Thomas Schatzl tschatzl at openjdk.org
Thu Jul 31 08:53:56 UTC 2025


On Wed, 30 Jul 2025 20:48:25 GMT, Man Cao <manc at openjdk.org> wrote:

>>> As mentioned in the other comment, concurrent refinement threads typically consume very little CPU compared to concurrent mark workers, and most refinement threads are inactive most of the time. I think bloating up the divisor up to ConcRefinementThreads will undercount the wall-clock time "lost" by mutator threads due to concurrent GC.
>> 
>> What if there is significant concurrent refinement activity? That would unnecessarily expand the heap.
>> 
>> Running one of my go-to benchmarks (some "object storage"; you would not want to run it at that gc cpu usage level, i.e. 55% ;) ) gives the following thread times:
>> 
>> sun.threads.cpu_time.gc_conc_mark=       187537964718
>> sun.threads.cpu_time.gc_conc_refine=    1306781191282
>> sun.threads.cpu_time.gc_parallel_workers=561790592662
>> sun.threads.cpu_time.gc_service=            125919008
>> 
>> Not a very realistic scenario, still I would prefer to not discount refinement costs...
>> 
>> Maybe somehow separate marking and refinment cpu activity and merge again?
>> 
>>> For the other proposed approach using (concurrent-cpu-usage + gc-pause-cpu-usage) as dividend, it is much bigger change of behavior from the pause-time-based approach. I suspect it will suffer from the problem of fluctuating mutator CPU usage (https://bugs.openjdk.org/browse/JDK-8359348?focusedId=14799278), due to using total-cpu-usage-during-mutator in divisor. Perhaps it is better to experiment separately from this PR?
>> 
>> It is a combination of both: for pauses use the existing approach, for mutator time it uses cpu usage.
>> 
>> However I agree that probably it suffers from the same issue, weighing cpu usage too much if the mutator is mostly idle, causing overexpansion.
>
>> Not a very realistic scenario, still I would prefer to not discount refinement costs...
>> Maybe somehow separate marking and refinment cpu activity and merge again?
> 
> Fair enough. Perhaps we need to implement a metric that estimates how many refinement threads are active on average, between two pauses? So we don't overcount or undercount refinement cost.

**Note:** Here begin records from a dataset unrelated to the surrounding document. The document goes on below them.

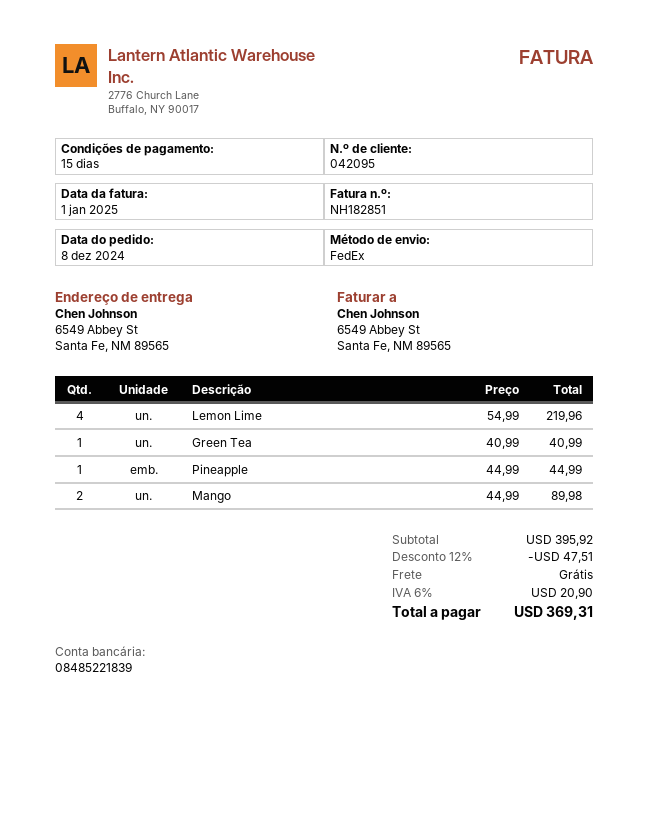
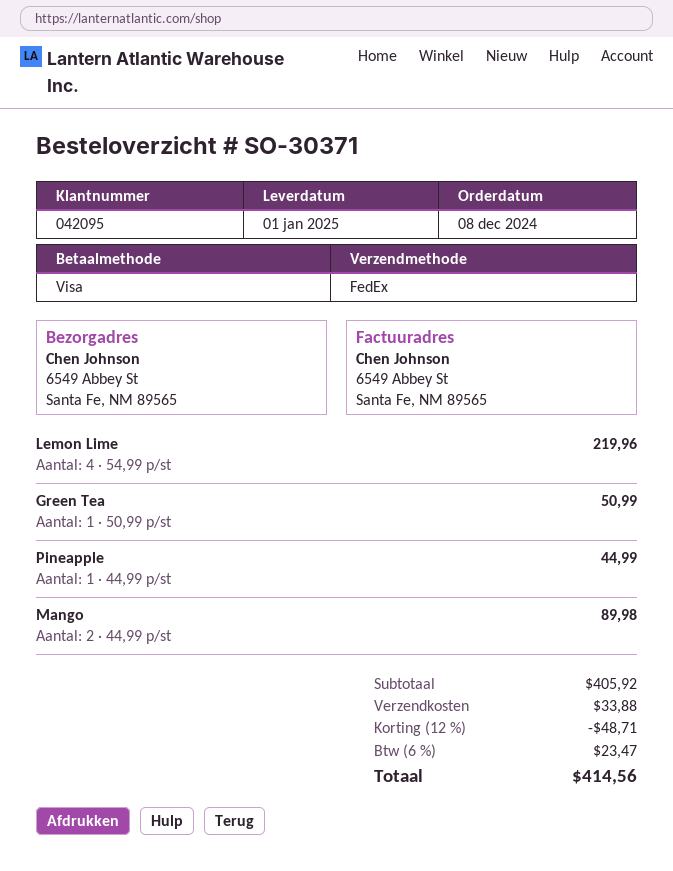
Green Tea: 1 x 40.99 = 40.99 -> 1 x 50.99 = 50.99
subtotal: 395.92 -> 405.92
discount: 12% = 47.51 -> 12% = 48.71
shipping: 0.00 -> 33.88
tax: 6% = 20.90 -> 6% = 23.47
total: 369.31 -> 414.56

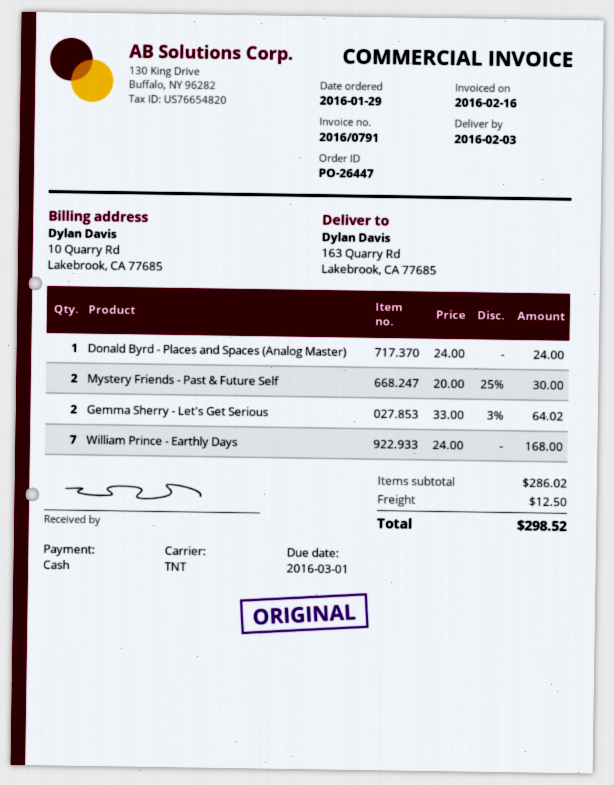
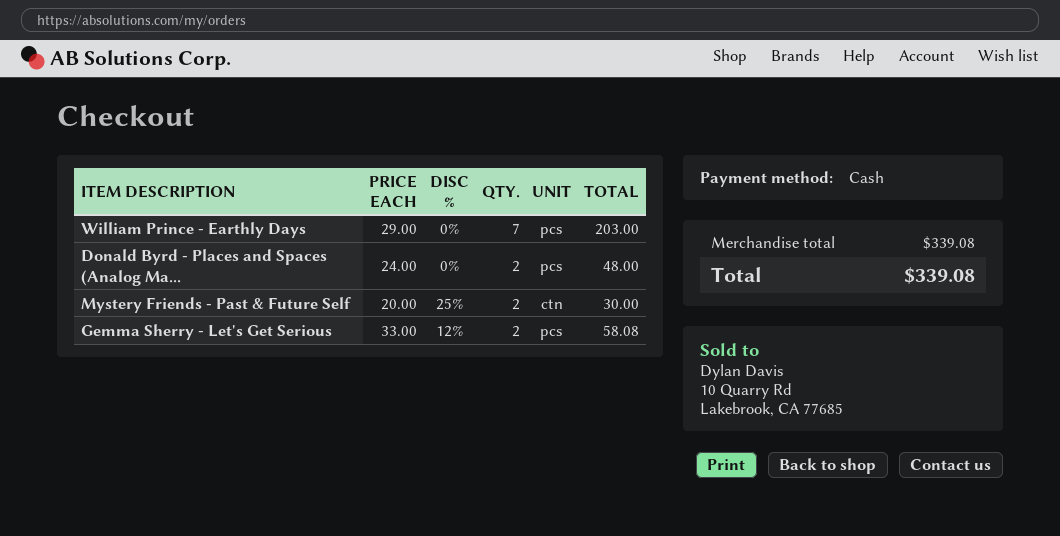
Donald Byrd - Places and Spaces (Analog Master): 1 x 24.00 = 24.00 -> 2 x 24.00 = 48.00
Gemma Sherry - Let's Get Serious: 2 x 33.00 - 3% = 64.02 -> 2 x 33.00 - 12% = 58.08
William Prince - Earthly Days: 7 x 24.00 = 168.00 -> 7 x 29.00 = 203.00
subtotal: 286.02 -> 339.08
shipping: 12.50 -> none
total: 298.52 -> 339.08

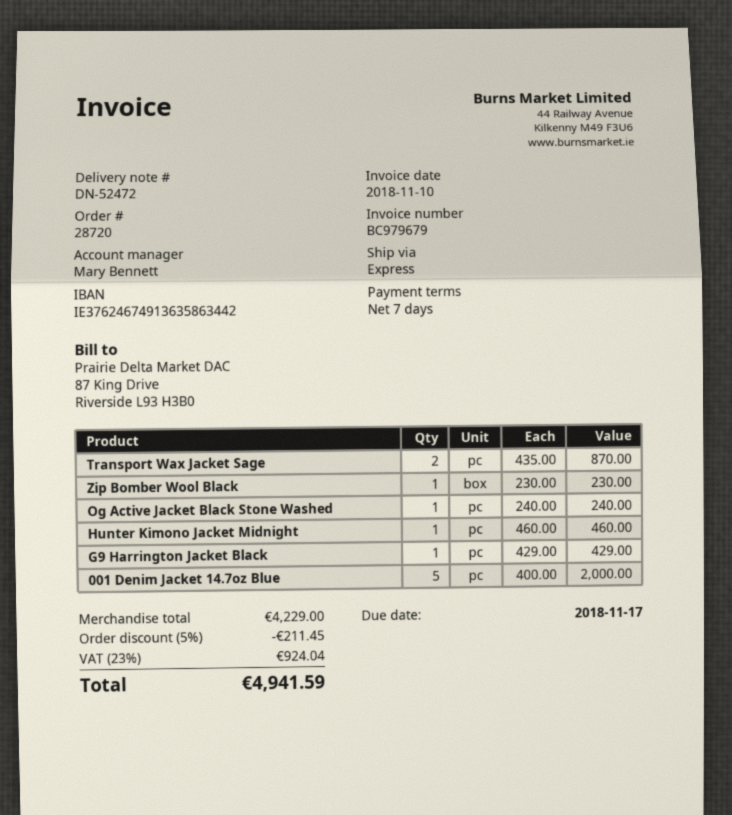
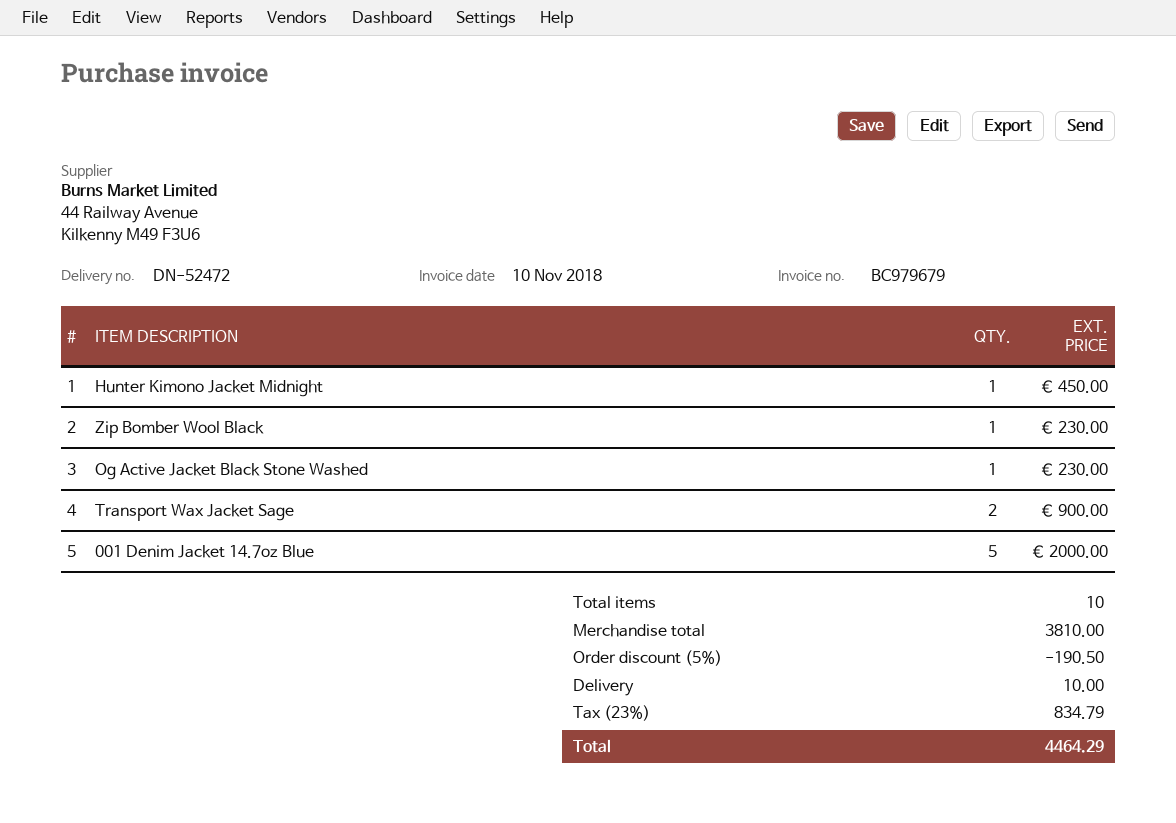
Transport Wax Jacket Sage: 2 for 870.00 -> 2 for 900.00
Og Active Jacket Black Stone Washed: 1 for 240.00 -> 1 for 230.00
Hunter Kimono Jacket Midnight: 1 for 460.00 -> 1 for 450.00
G9 Harrington Jacket Black: 1 for 429.00 -> none
subtotal: 4229.00 -> 3810.00
discount: 5% = 211.45 -> 5% = 190.50
shipping: none -> 10.00
tax: 23% = 924.04 -> 23% = 834.79
total: 4941.59 -> 4464.29

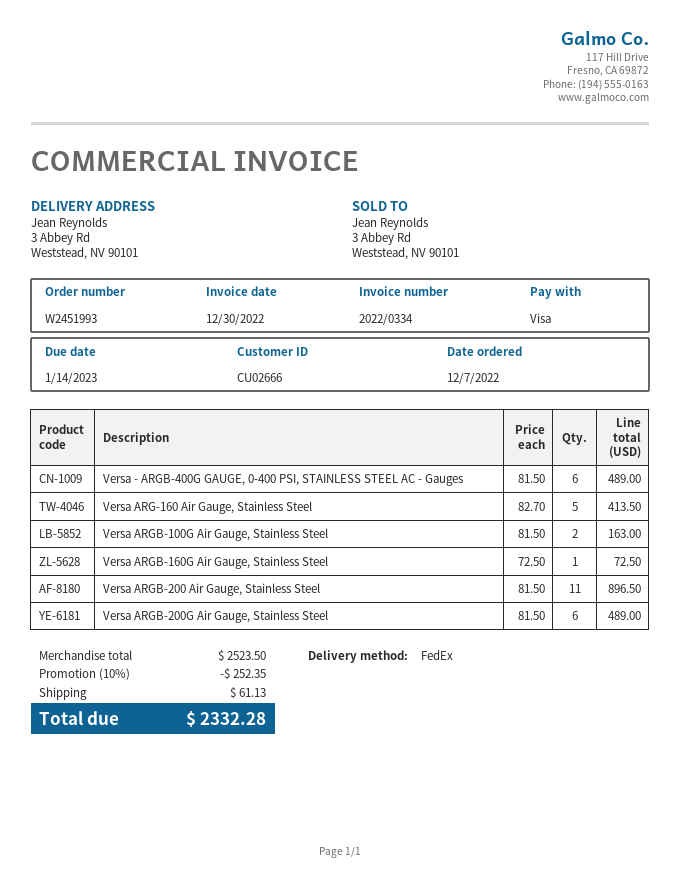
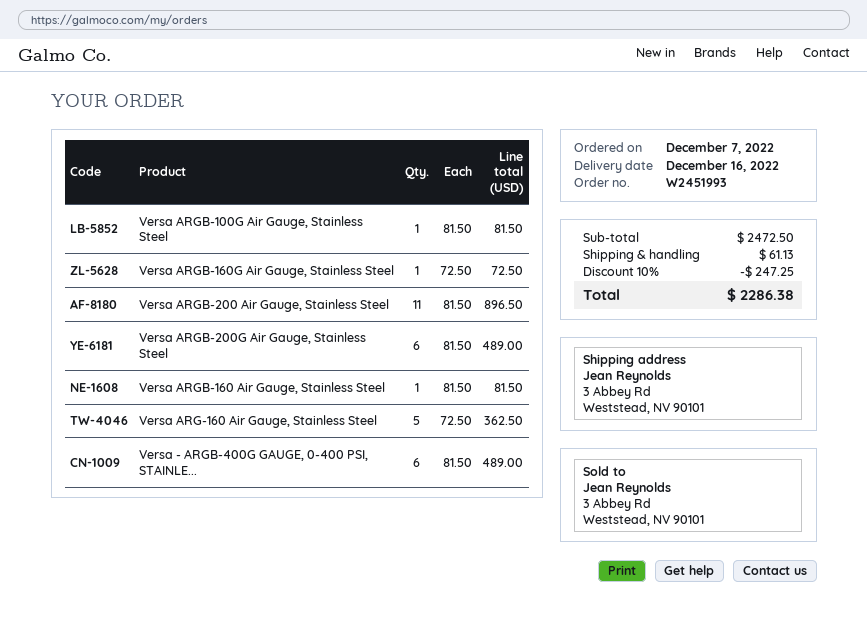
Versa ARG-160 Air Gauge, Stainless Steel: 5 x 82.70 = 413.50 -> 5 x 72.50 = 362.50
Versa ARGB-100G Air Gauge, Stainless Steel: 2 x 81.50 = 163.00 -> 1 x 81.50 = 81.50
Versa ARGB-160 Air Gauge, Stainless Steel: none -> 1 x 81.50 = 81.50
subtotal: 2523.50 -> 2472.50
discount: 10% = 252.35 -> 10% = 247.25
total: 2332.28 -> 2286.38

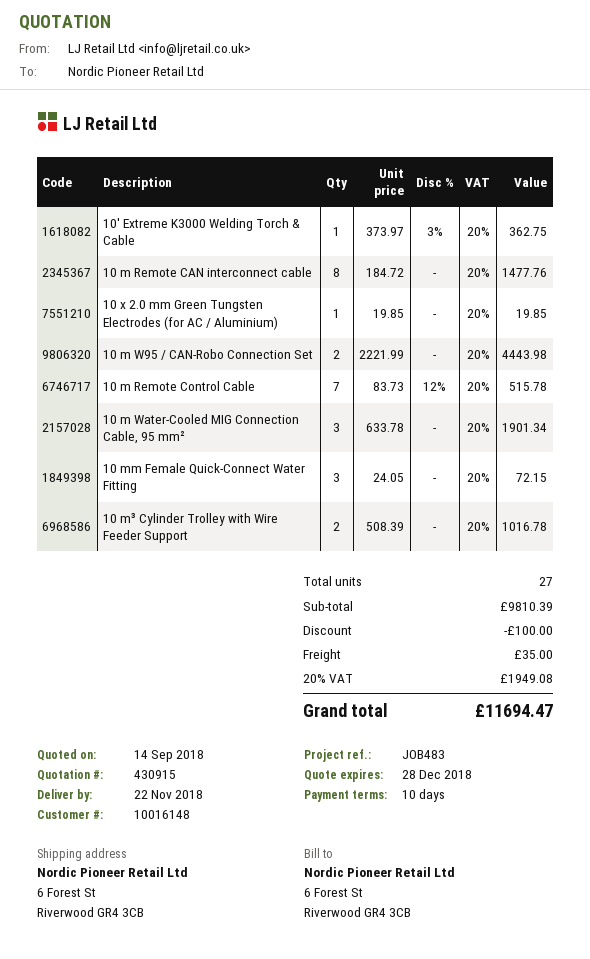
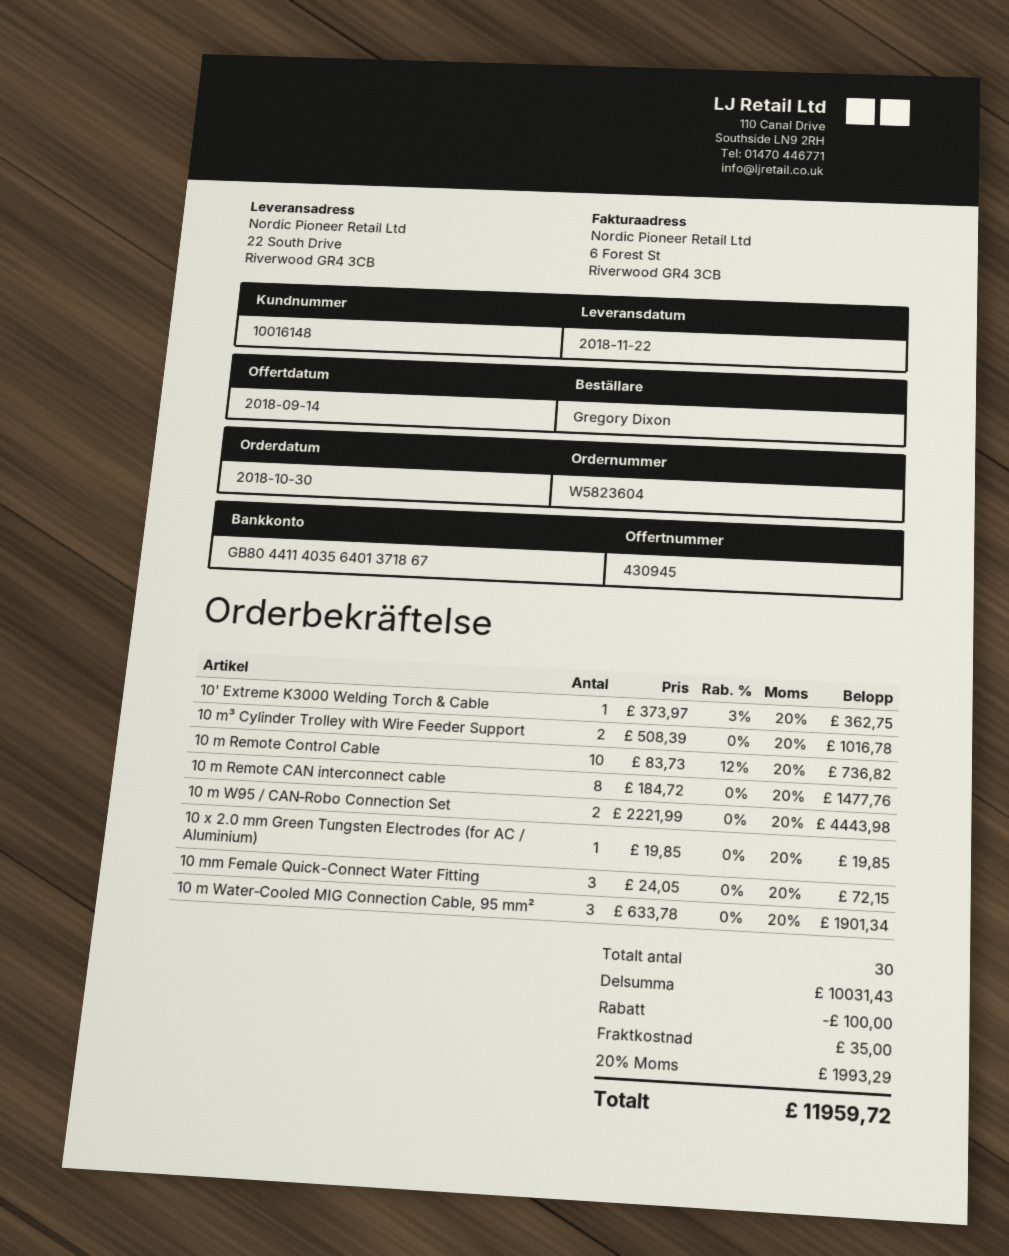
quote number: 430915 -> 430945
ship to: 6 Forest St, Riverwood GR4 3CB -> 22 South Drive, Riverwood GR4 3CB
10 m Remote Control Cable: 7 x 83.73 - 12% = 515.78 -> 10 x 83.73 - 12% = 736.82
total quantity: 27 -> 30
subtotal: 9810.39 -> 10031.43
tax: 20% = 1949.08 -> 20% = 1993.29
total: 11694.47 -> 11959.72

Another idea is, instead of using application cpu usage in the divisor (i.e. from the OS), calculate some `mutator-cpu-usage` similar to `gc-pause-cpu-usage` by multiplying time spent in mutator with the active processors.

I.e. the resulting formula being:

  gc-time-ratio_new = (concurrent-cpu-usage + gc-pause-cpu-usage) / (mutator-cpu-usage + gc-pause-cpu-usage)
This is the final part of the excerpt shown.